Aluminum premium bubble over? Just don’t tell the LME – by Andy Home (Reuters U.S. – October 7, 2015)

http://www.reuters.com/

LONDON – So is the aluminum premium bubble well and truly over? It certainly feels that way.

Japanese buyers have just secured a premium of $90 per metric tons over London Metal Exchange (LME) cash metal for their fourth-quarter shipments.

As recently as the first quarter of this year, Japanese premiums were at a record high of $425 per metric tons (468 tons).

Moreover, these Q4 2015 premiums are the lowest since the third quarter of 2009, marking a return to historical norms.

The scale of the collapse in Japanese premiums is partly down to specific local drivers but even that statement reflects a return to normality, where physical premiums don’t move in global lock-step but rather mirror regional supply-demand dynamics.

U.S. and European premiums are higher at around $155 and $120 per metric tons respectively but have fallen a long, long way since the start of this year.

Good news for the LME itself, which has faced fierce criticism for its warehousing policies, perceived by many users as the root cause of the aluminum premium bubble.

Its increasingly aggressive reforms of its loading-out procedures have undoubtedly played a part in bursting the premium bubble, although market forces have arguably played an equal if not larger part.

The exchange is still working on even more radical solutions to its load-out queues.

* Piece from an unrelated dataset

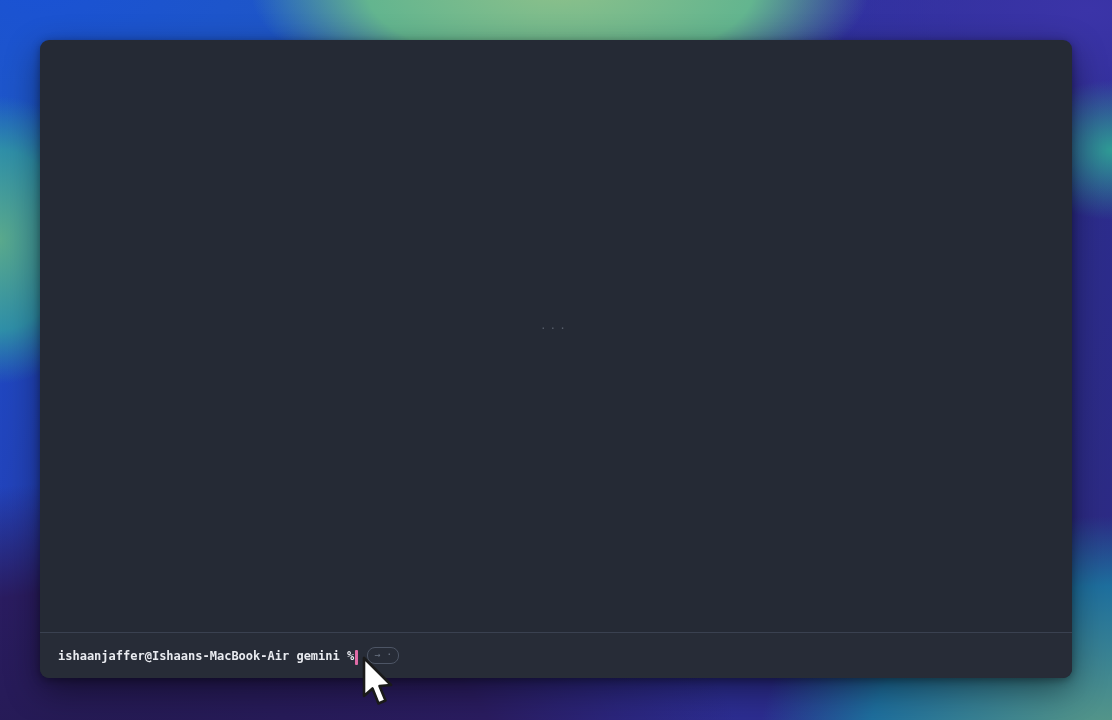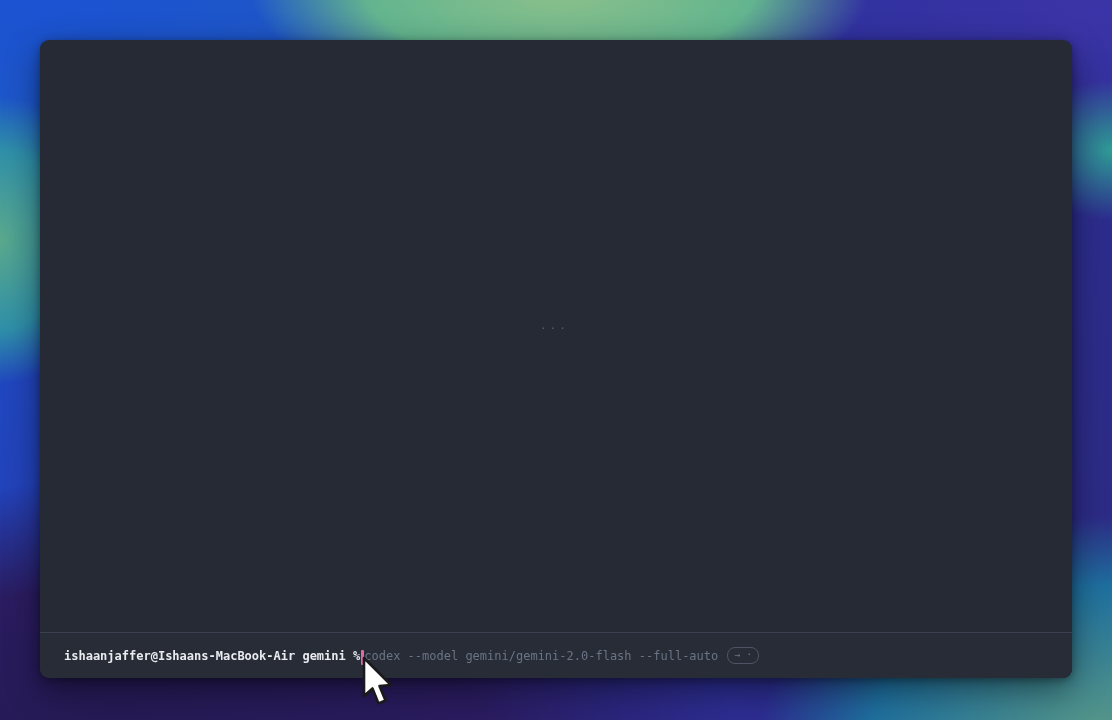"ishaanjaffer@Ishaans-MacBook-Air" .command-input-row { padding-left: 24px -> 18px }
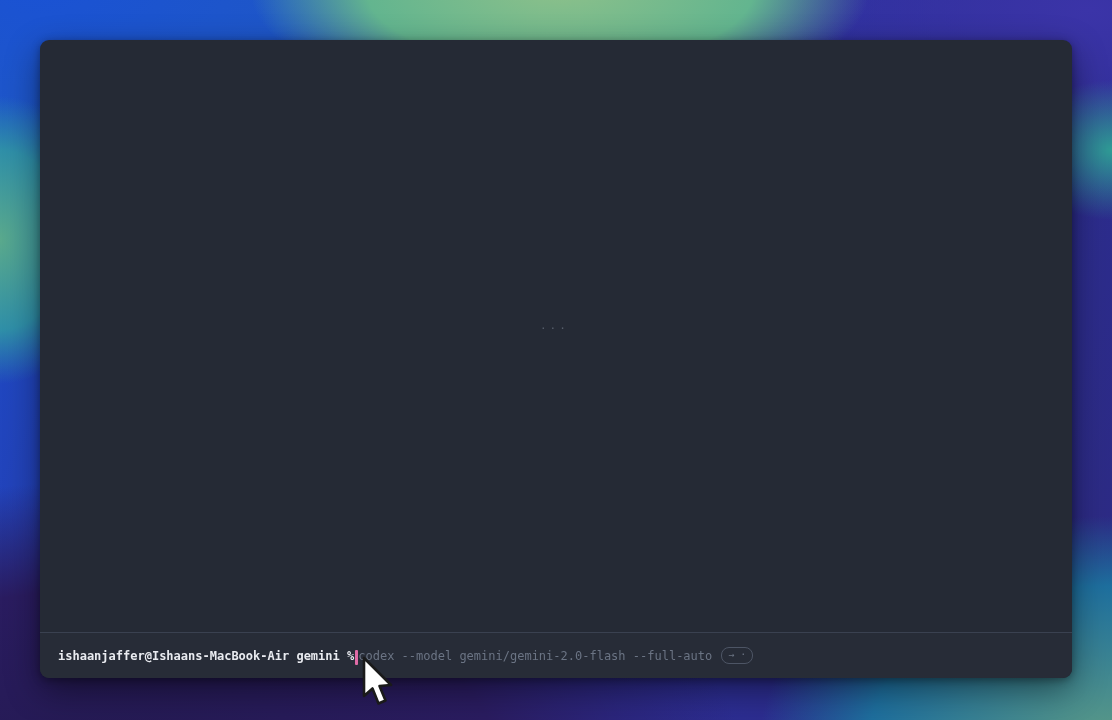"codex --model gemini/gemini-2.0-flash" span.suggestion { html: <span>codex --model gemini/gemini-2.0-flash --full-auto</span> -> none }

Is it becoming over-obsessed with a problem that has now to all intents and purposes been fixed?

ASIAN COLLAPSE

Japanese aluminum buyers took heavy collateral damage from the premium bubble.

There were, remember, no LME load-out queues for aluminum in the Asian region. The United States had Detroit and Europe had Vlissingen. Queues at both LME delivery locations were core but not exclusive drivers of the premium machine of 2012-2014.